# Slow Chat Archives > Slow Chat: Visual C++: Yesterday, Today, and Tomorrow >  [RESOLVED] Using VC++ non-Win embedded environments

## dude_1967

Hello,

My name is Chris and my career function is software development manager in the automotive industry. We are specialized in development of real-time control software for microcontroller applications as well as PC-based applications.

We use Visual C++ for 'normal' projects. In addition, we use Visual C++ to manage real-time control projects for microcontroller applications. These are not WinCE projects, but rather projects using hand-written operating systems for 8-bit through 32-bit architectures written in C, C++ and a small bit of Assembler. We have been doing this for well over 10 years and it works very well. We use VC++ in combination with GNU make. The compiler / linker / assembler calls are hand-written in GNU makefiles. The projects are of type 'External Makefile'. We handle the dependencies with analysis commands using Unix tools such as AWK and SED.

I would like to know if this kind of 'non-traditional' usage of Visual C++ will be supported in the future. In addition, I would like to ask if you have ever heard of others who use VC++ to manage real-time microcontroller applications.

One problem we have is the amount of effort which it takes to set up a new project. There is no kind of wizard support.

Do you actively work on this kind of support? For example, I could imagine a support for some kind of generic external compiler / linker call which need not be explicitly entered for each source file, but rather a project-wide setting. This might make it possible to handle the header and time-stamp dependencies within VC Studio. Also it would allow for a more uniform treatment of projects, no matter what kind of exotic compiler tool-chain is to be used. Here I am thinking of the kind of integration support which Intel has written for their tool chain.

A more generic interface to the the browser facility for external makefile projects would also be very useful?

Have you ever considered implementing any kind of support for GNU make in addition to the make facility which is (or at least was) based on NMAKE?

Thank you for your insights and information on this topic.

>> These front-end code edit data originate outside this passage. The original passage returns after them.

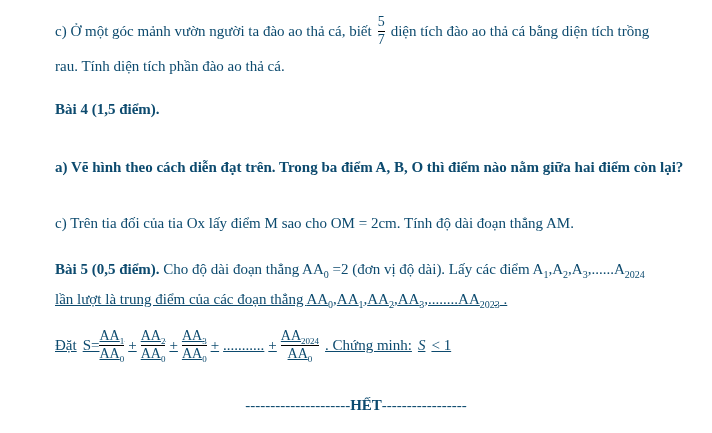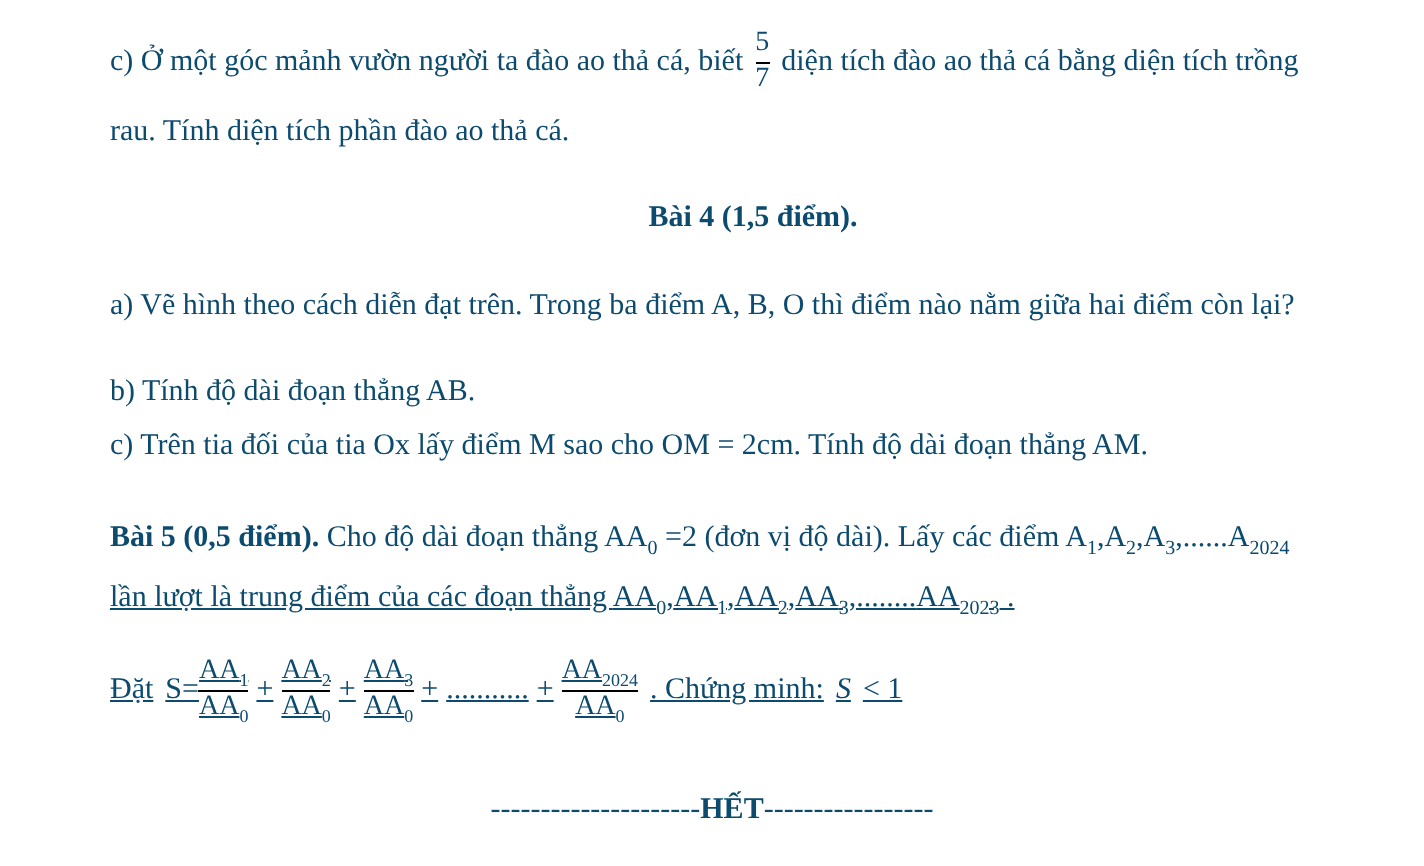"Bài 4 (1,5 điểm)." .bold { text-align: center -> none }
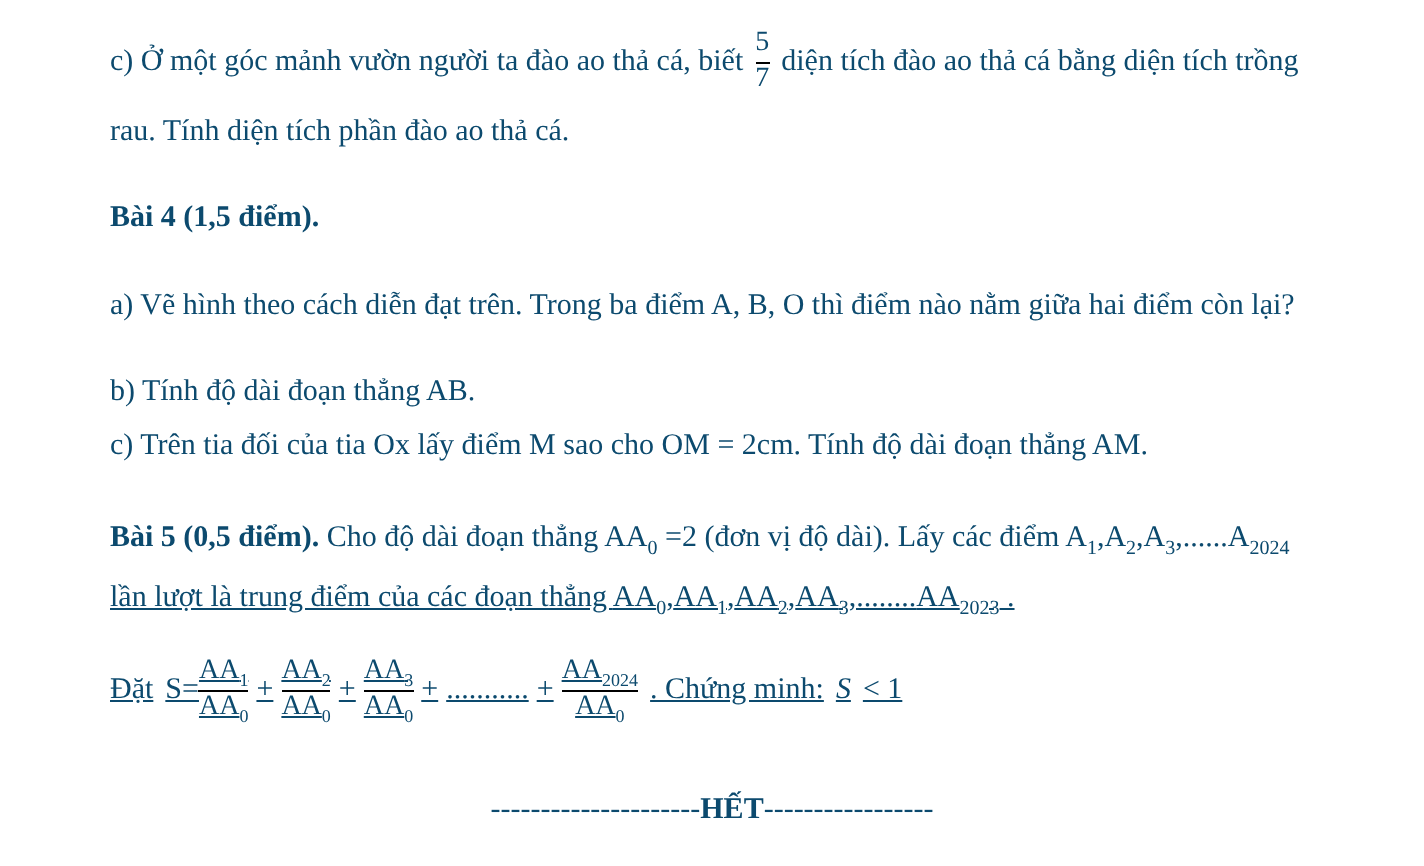"a) Vẽ hình theo cách" div.line { font-weight: none -> bold; top: 145px -> 159px }
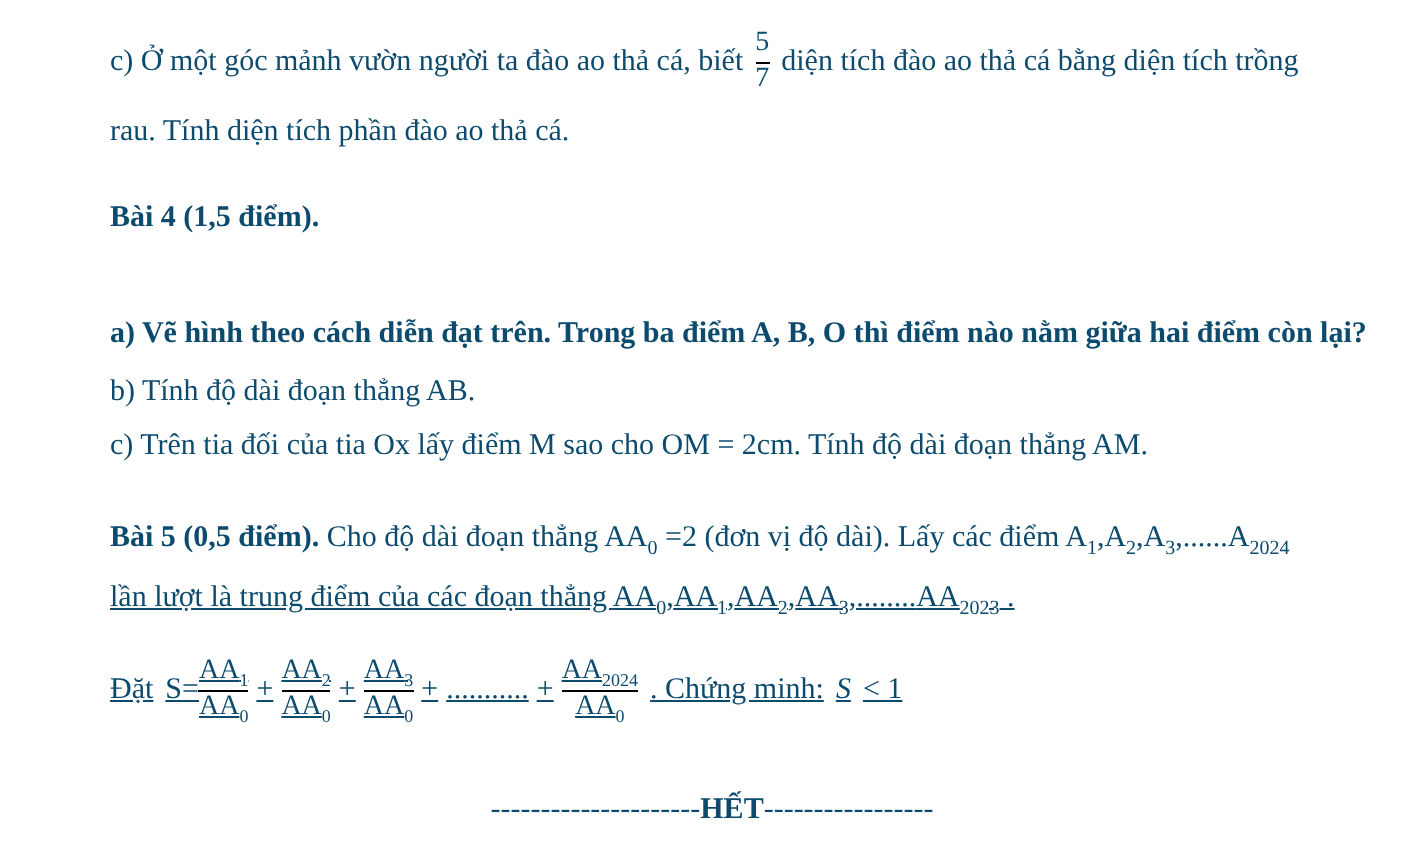"b) Tính độ dài đoạn" div.line { html: <div>b) Tính độ dài đoạn thẳng AB.</div> -> none }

Sincerely, Chris.   :Thumb:

----------


## steixeira

We don't have any plans right now to provide infrastructure in Visual Studio to support C++ development targeting non-Microsoft platforms.  It's funny you ask, because I actually had a conversation with someone about this kind of thing this morning, but there are definitely no product plans in this regard.

Thanks,

Steve Teixeira
Group Program Manager
Visual C++

----------


## tarekmadkour

As Steve mentioned, we have no plans for this. I'd just like to confirm that support for "External Makefile" project types in the IDE will definitely stay, though.

Thanks,
Tarek Madkour
Lead Program Manager
Microsoft Visual C++

----------


## orcmid

> We use VC++ in combination with GNU make. The compiler / linker / assembler calls are hand-written in GNU makefiles. The projects are of type 'External Makefile'. We handle the dependencies with analysis commands using Unix tools such as AWK and SED.
> 
> [ ... ]
> One problem we have is the amount of effort which it takes to set up a new project. There is no kind of wizard support. [...] I could imagine a support for some kind of generic external compiler / linker call which need not be explicitly entered for each source file, but rather a project-wide setting. This might make it possible to handle the header and time-stamp dependencies within VC Studio. Also it would allow for a more uniform treatment of projects, no matter what kind of exotic compiler tool-chain is to be used.

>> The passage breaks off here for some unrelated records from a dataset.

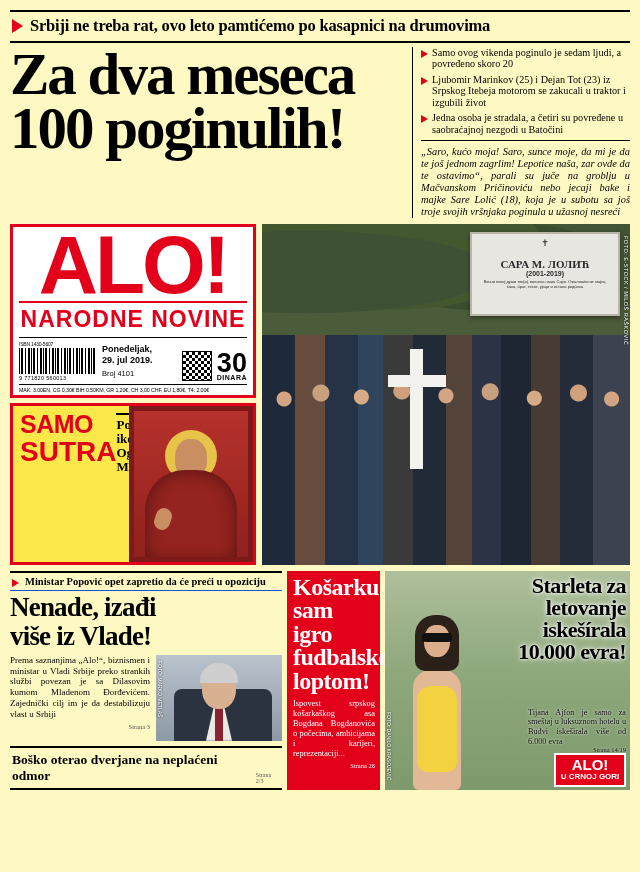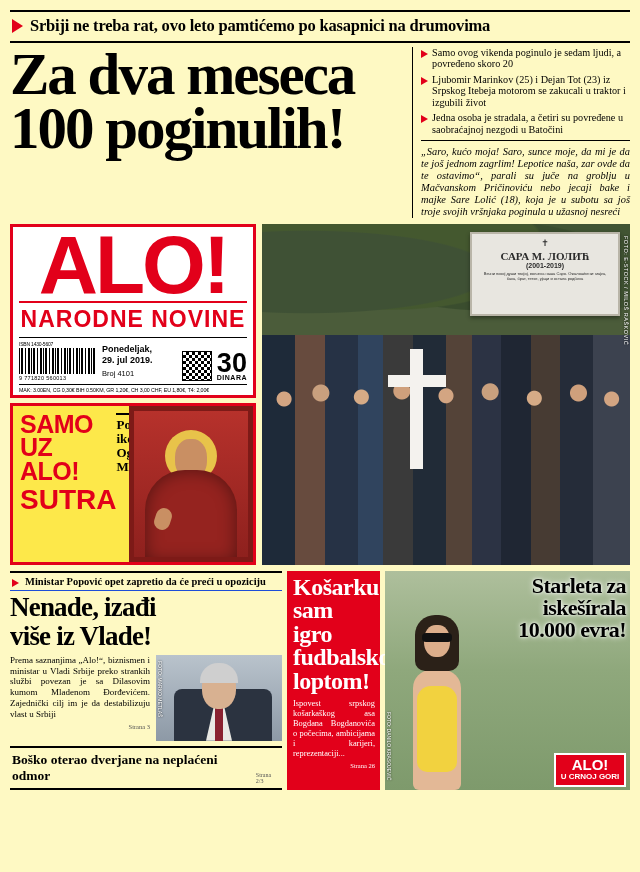"САРА М. ЛОЛИЋ" .plaque .nm { margin-top: 2px -> 10px }
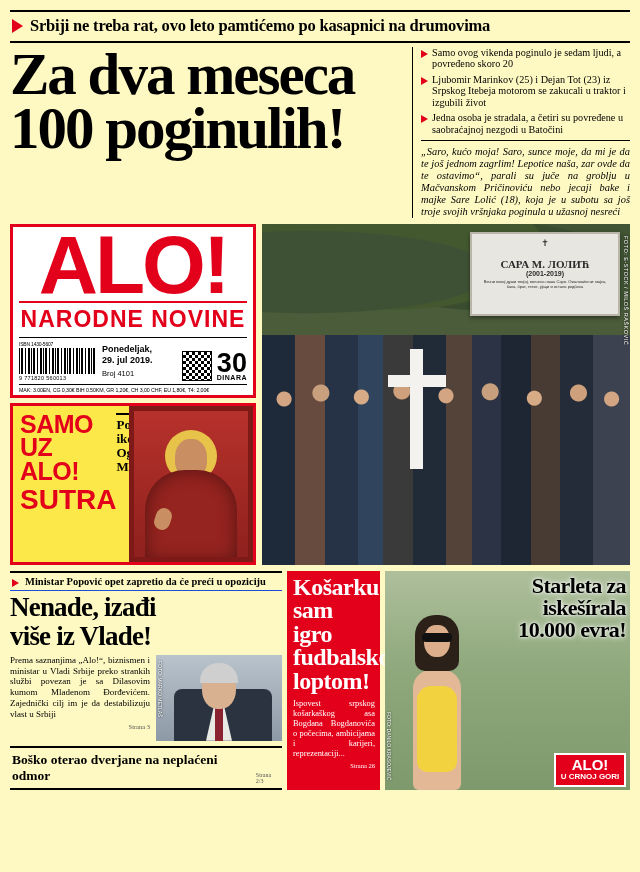"UZ ALO!" div.promo-samo { html: <div>UZ ALO!</div> -> none }
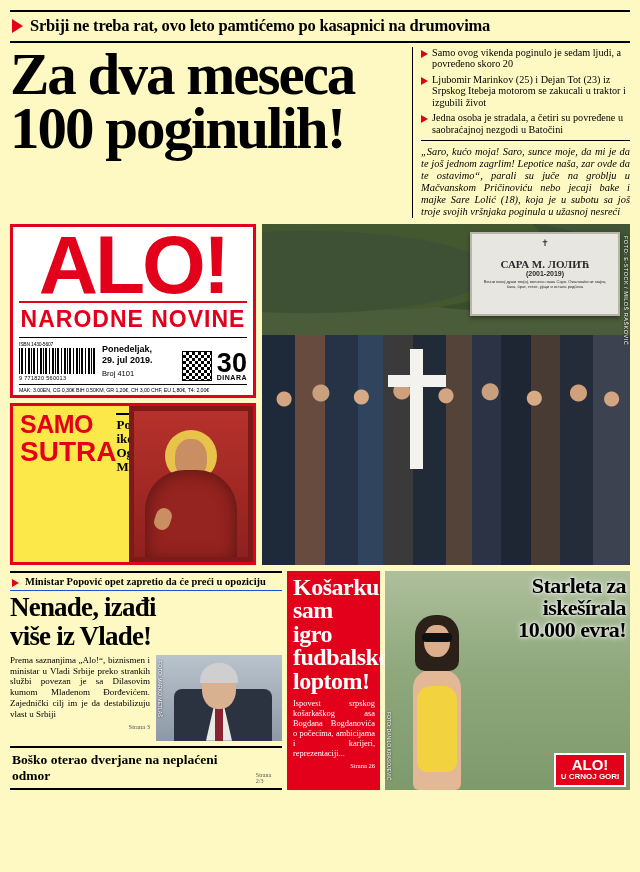"letovanje" div { html: none -> <div>letovanje</div> }
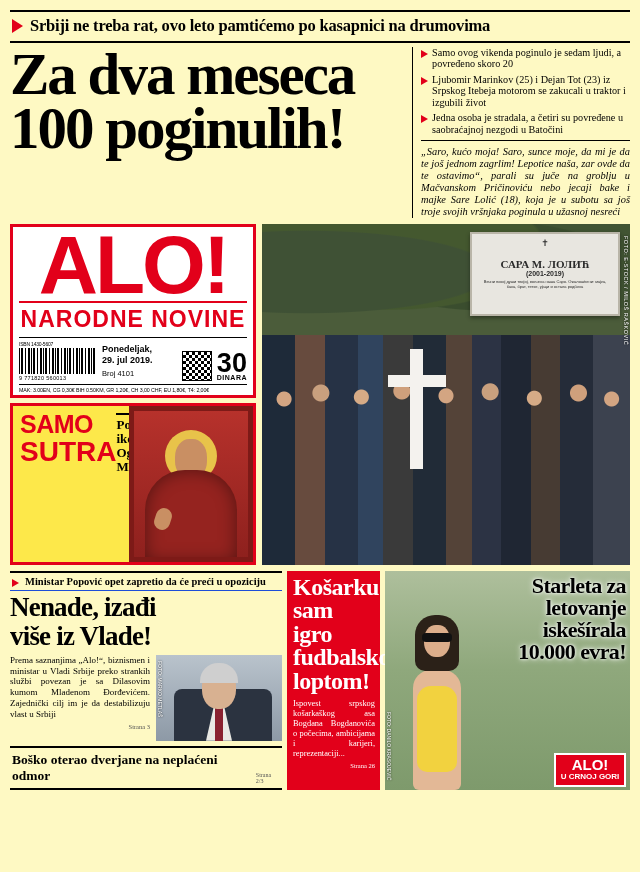"Tijana Ajfon je samo za" div.b-right-text { html: none -> <div> <span>Tijana Ajfon je samo za smeštaj u luksuznom hotelu u Budvi iskeširala više od 6.000 evra</span> <div>Strana 14/19</div> </div> }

To add a lob in from the bleachers to what Steve and Tarek have already provided, I must say I love what you are doing.  This strikes me as a perfect adaptation of Visual C++ 2005 Express Edition (with some careful squinting at the terms of use).  Since the Express Editions are plug-in challenged, customization would have to be done by making private project and item templates (and perhaps configurations) to facilitate your build scenarios.  Now that .proj files are XML, there are other opportunities with regard to co-opting MSBuild as well, depending on whether it's general-purpose enough for your needs.

Also, have you looked at the provisions for Visual Studio Extensibility that can be used with the commercial VS 2006 versions?  Check out http://msdn.microsoft.com/vstudio/extend/  There's even a minimal-cost redistributable IDE that can be used as a holder for custom plug-ins (I think XNA uses something like that for some game development workflow kits when VS is not installed).  I'm not sure what your business case might be for going that far but it strikes me as worth a look.

----------


## dude_1967

Thanks tarekmadkour and steixeira for taking the time to answer and providing additional information.

Please note that we really appreciate the quality of your development environment. So much so that we, in fact, go to great lengths to use Dev Studio and VC++ for *ALL* of our multi-platform cross-developments, including Win32 Console and MFC applications as well as external microcontroller applications.

We will continue using projects of type 'External Makefile' for future developments.

Also we will continue benchmarking the project interfaces and examining options such as those mentioned by orcmid.

Sincerely, Chris.   :Thumb:

----------